• Records
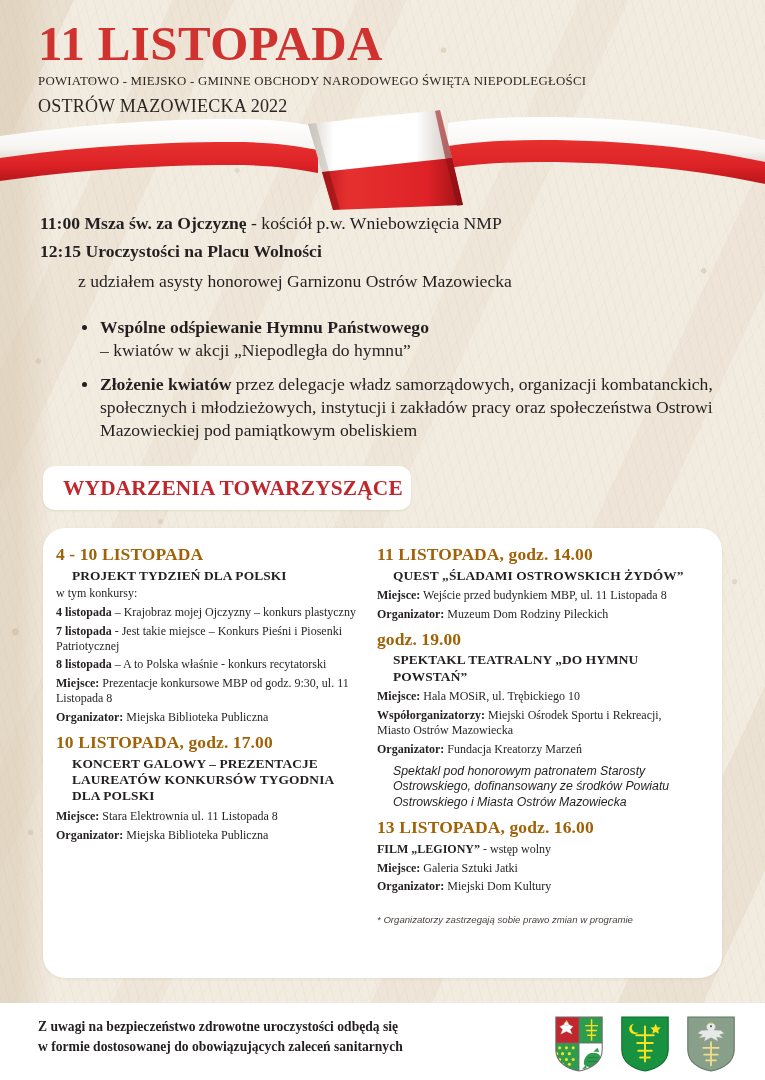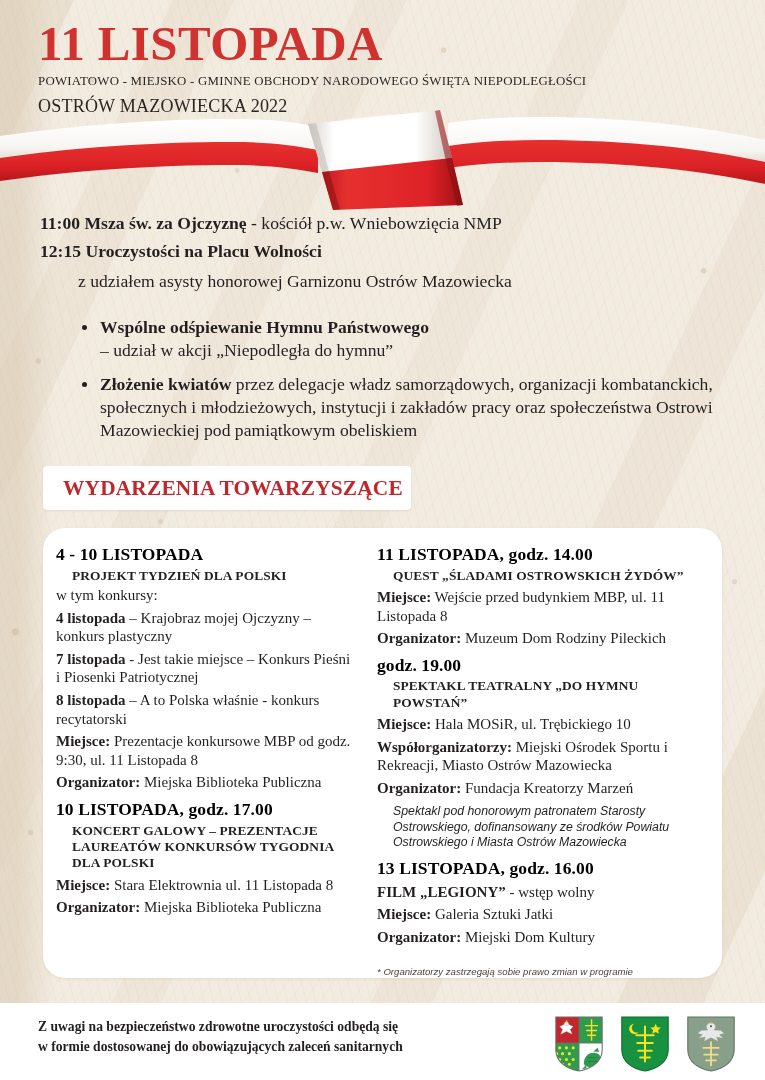--- a/index.html
+++ b/index.html
@@ -226,7 +226,7 @@
     <div class="bullets">
       <div class="bullet">
         <b>Wspólne odśpiewanie Hymnu Państwowego</b><br>
-        <span>– udział w akcji „Niepodległa do hymnu”</span>
+        <span>– kwiatów w akcji „Niepodległa do hymnu”</span>
       </div>
       <div class="bullet">
         <b>Złożenie kwiatów</b><span> przez delegacje władz samorządowych, organizacji kombatanckich, społecznych i młodzieżowych, instytucji i zakładów pracy oraz społeczeństwa Ostrowi Mazowieckiej pod pamiątkowym obeliskiem</span>

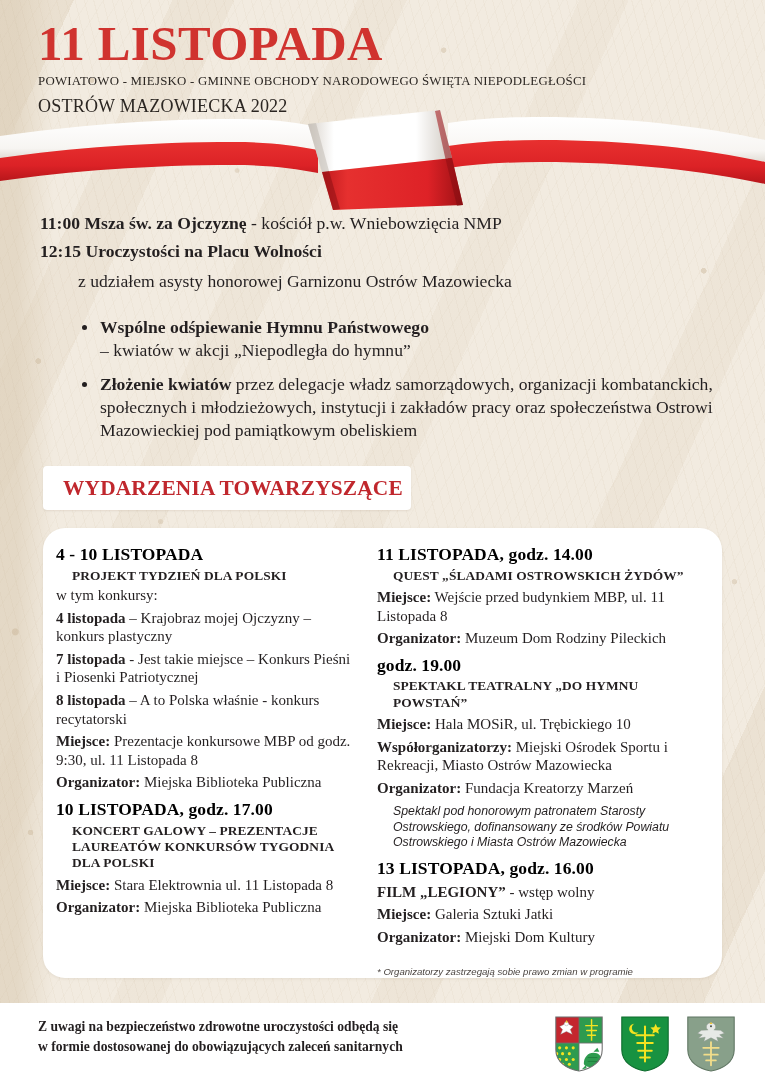--- a/index.html
+++ b/index.html
@@ -93,7 +93,7 @@
   
   .banner{
     position:absolute;left:43px;top:466px;width:368px;height:44px;
-    background:#fff;border-radius:4px;z-index:7;
+    background:#fff;border-radius:12px;z-index:7;
     box-shadow:0 1px 2px rgba(120,100,70,.12);
   }
   .banner span{

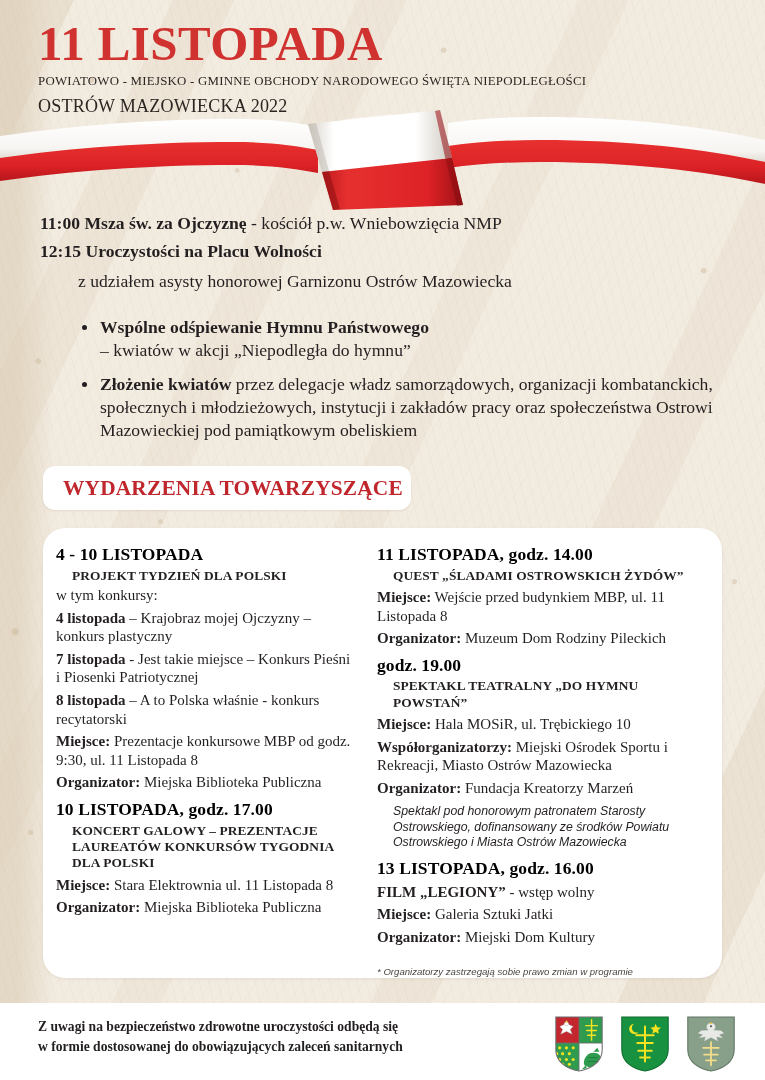--- a/index.html
+++ b/index.html
@@ -115,7 +115,7 @@
 
   .ev-date{
     font-family:"Liberation Serif", serif;font-weight:700;
-    font-size:17.5px;color:#000000;margin:7px 0 3px 0;line-height:1.18;
+    font-size:17.5px;color:#a16207;margin:7px 0 3px 0;line-height:1.18;
     letter-spacing:.1px;
   }
   .ev-title{

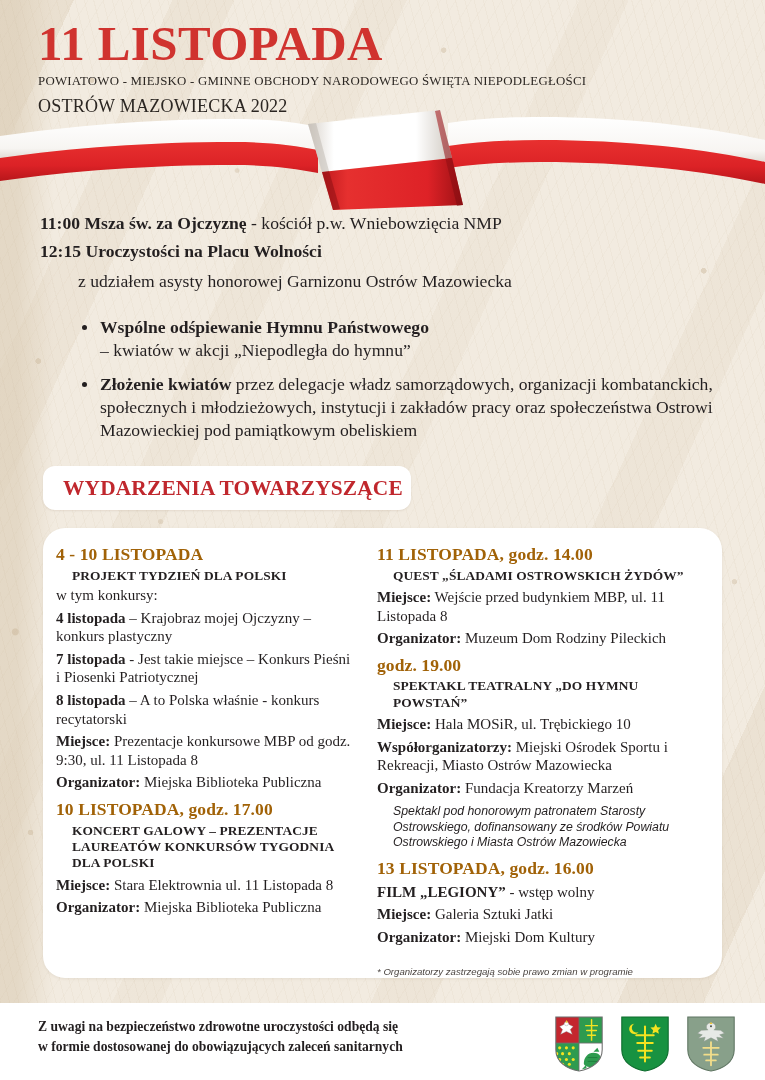--- a/index.html
+++ b/index.html
@@ -124,7 +124,7 @@
     letter-spacing:.1px;
   }
   .ev-line{
-    font-family:"Liberation Serif", serif;font-size:15px;color:#231f20;
+    font-family:"Liberation Serif", serif;font-size:12px;color:#231f20;
     line-height:1.24;margin:4px 0 0 0;
   }
   .ev-line b{font-weight:700;}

• Required action
Some lines contain the word "background". Pull each one out of the listing.

• Final answer
-    background:#fff;border-radius:4px;z-index:7;
+    background:#fff;border-radius:12px;z-index:7;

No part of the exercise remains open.